::: Data records

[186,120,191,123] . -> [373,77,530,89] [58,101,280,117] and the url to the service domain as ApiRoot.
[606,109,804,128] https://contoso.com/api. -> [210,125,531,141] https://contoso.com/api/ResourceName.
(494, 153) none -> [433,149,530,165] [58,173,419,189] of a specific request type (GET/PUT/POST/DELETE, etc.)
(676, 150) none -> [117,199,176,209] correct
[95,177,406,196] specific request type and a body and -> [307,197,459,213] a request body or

::::::
::: Data records

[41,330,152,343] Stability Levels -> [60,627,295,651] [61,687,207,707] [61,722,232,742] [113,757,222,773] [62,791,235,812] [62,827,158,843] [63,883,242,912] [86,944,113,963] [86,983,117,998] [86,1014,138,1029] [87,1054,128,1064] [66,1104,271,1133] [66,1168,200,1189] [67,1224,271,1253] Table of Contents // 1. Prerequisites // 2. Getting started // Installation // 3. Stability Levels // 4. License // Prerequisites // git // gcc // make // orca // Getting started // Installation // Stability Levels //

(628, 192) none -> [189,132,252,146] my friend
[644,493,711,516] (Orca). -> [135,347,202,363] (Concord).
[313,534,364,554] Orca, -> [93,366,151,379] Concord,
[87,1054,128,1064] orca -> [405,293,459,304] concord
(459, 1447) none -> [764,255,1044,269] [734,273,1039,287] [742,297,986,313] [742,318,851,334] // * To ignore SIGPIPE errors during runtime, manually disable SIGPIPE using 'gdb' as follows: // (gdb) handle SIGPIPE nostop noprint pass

::::::
::: Data records

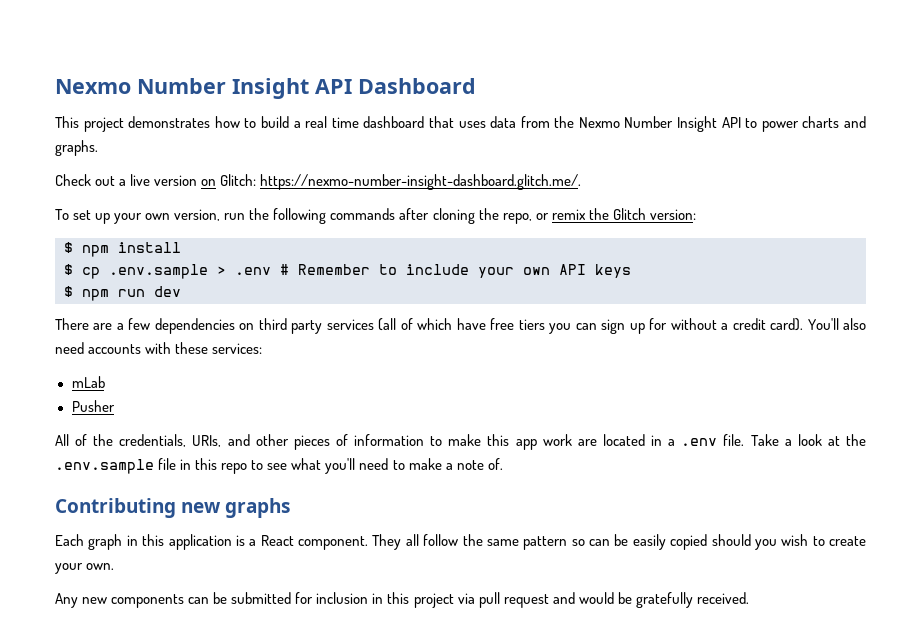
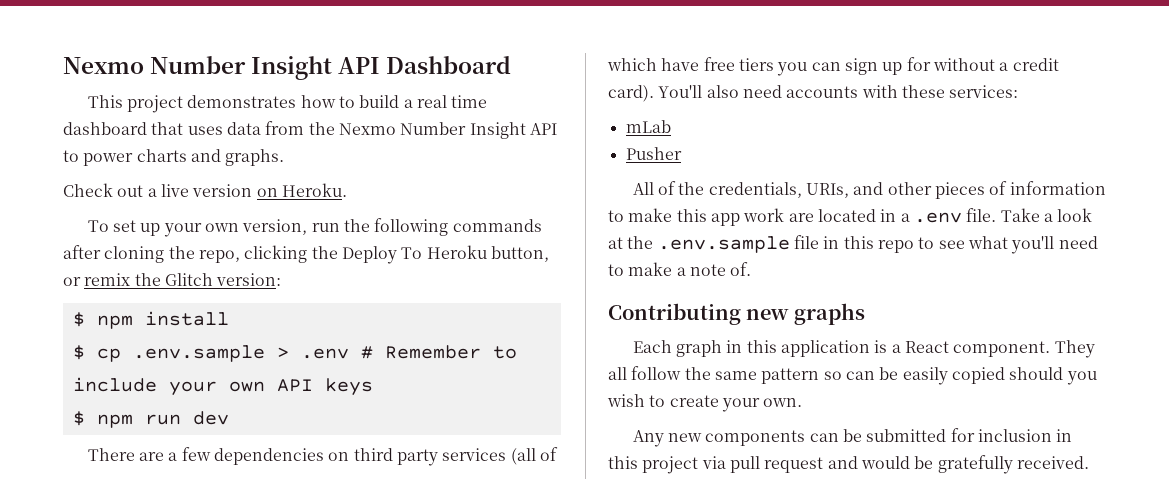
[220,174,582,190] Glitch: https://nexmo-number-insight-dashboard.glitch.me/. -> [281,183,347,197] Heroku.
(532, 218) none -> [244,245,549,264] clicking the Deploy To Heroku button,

::::::

# What you need to do
Output the lines of the records above exactly as they appear, from the line containing "[313,534,364,554] Orca, ->" through the line containing "(459, 1447) none".

# Solution for this task
[313,534,364,554] Orca, -> [93,366,151,379] Concord,
[87,1054,128,1064] orca -> [405,293,459,304] concord
(459, 1447) none -> [764,255,1044,269] [734,273,1039,287] [742,297,986,313] [742,318,851,334] // * To ignore SIGPIPE errors during runtime, manually disable SIGPIPE using 'gdb' as follows: // (gdb) handle SIGPIPE nostop noprint pass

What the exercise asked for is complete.